A su vez, el PEC sigue dejando un importante margen de maniobra a la Comisión y, especialmente al Consejo, para la evaluación de la situación presupuestaria y macroeconómica de los diferentes Estados miembros. Esto ha permitido, una vez concluidos la mayor parte de procedimientos de déficit excesivo, una interpretación más flexible de los mandatos del PEC, que permita a los Estados miembros incrementar la inversión pública. Esta flexibilidad se ha introducido a través de la interpretación por las instituciones europeas del texto de los Reglamentos, sin ser necesaria su reforma directa. De este modo, tras los graves desajustes macroeconómicos acontecidos, las instituciones europeas quieren mantener una férrea disciplina presupuestaria solo exceptuada bajo su directa supervisión.

[1] Comisión Europea, Commission White Paper to the European Council on Completion of the Internal Market, COM(85) 310 final, de 14 de junio de 1985, Bruselas.

[2] El PEC se conforma de dos vertientes: una preventiva que pretende reforzar la permanencia de las posiciones presupuestarias y la coordinación de las políticas económicas (originario Reglamento nº 1466/1997) y una correctiva (a través de la cual se persigue acelerar y clarificar el procedimiento de déficit excesivo, originario Reglamento nº 1467/1997).

[3] El Reglamento nº 1055/2005, de 27 de junio de 2005, enmendó el Reglamento nº 1466/97, relativo al reforzamiento de la supervisión de las posiciones presupuestariasy el control de las políticas económicas.
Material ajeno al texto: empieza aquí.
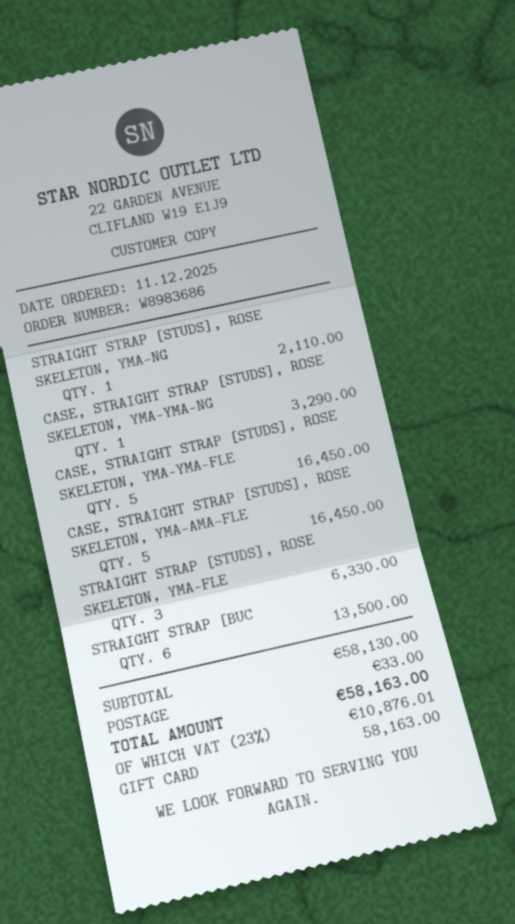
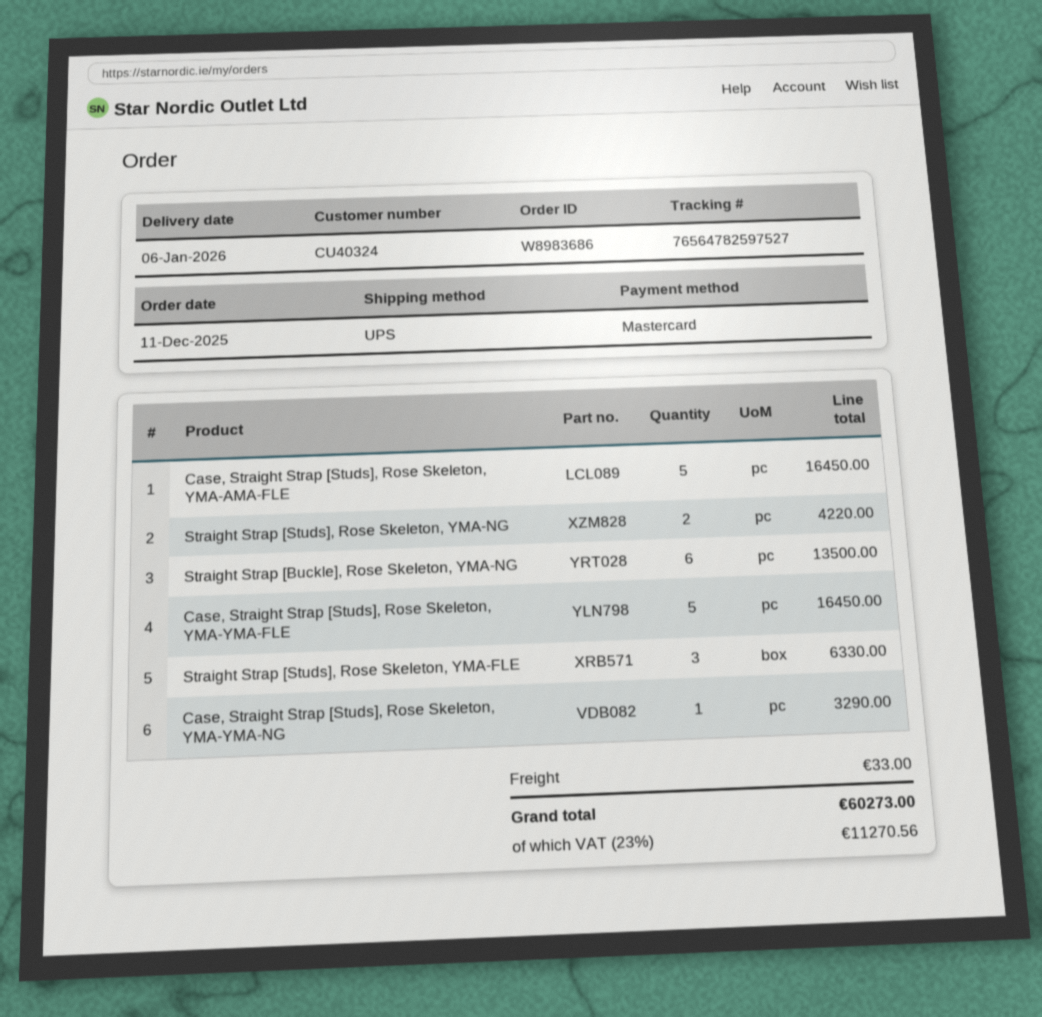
payment method: gift card -> Mastercard
STRAIGHT STRAP [STUDS], ROSE SKELETON, YMA-NG: 1 for 2110.00 -> 2 for 4220.00
tax: 23% = 10876.01 -> 23% = 11270.56
total: 58163.00 -> 60273.00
Por su parte, el Reglamento número 1056/2005, de 27 de junio, enmendó el Reglamento nº 1476/97, relativo a la aceleración y clarificación del procedimiento de déficit excesivo.

[4] Comisión Europea Gobernanza económica de la UE: la Comisión presenta un paquete global de medidas legislativas, Press Release, Bruselas, 29 de septiembre de 2010.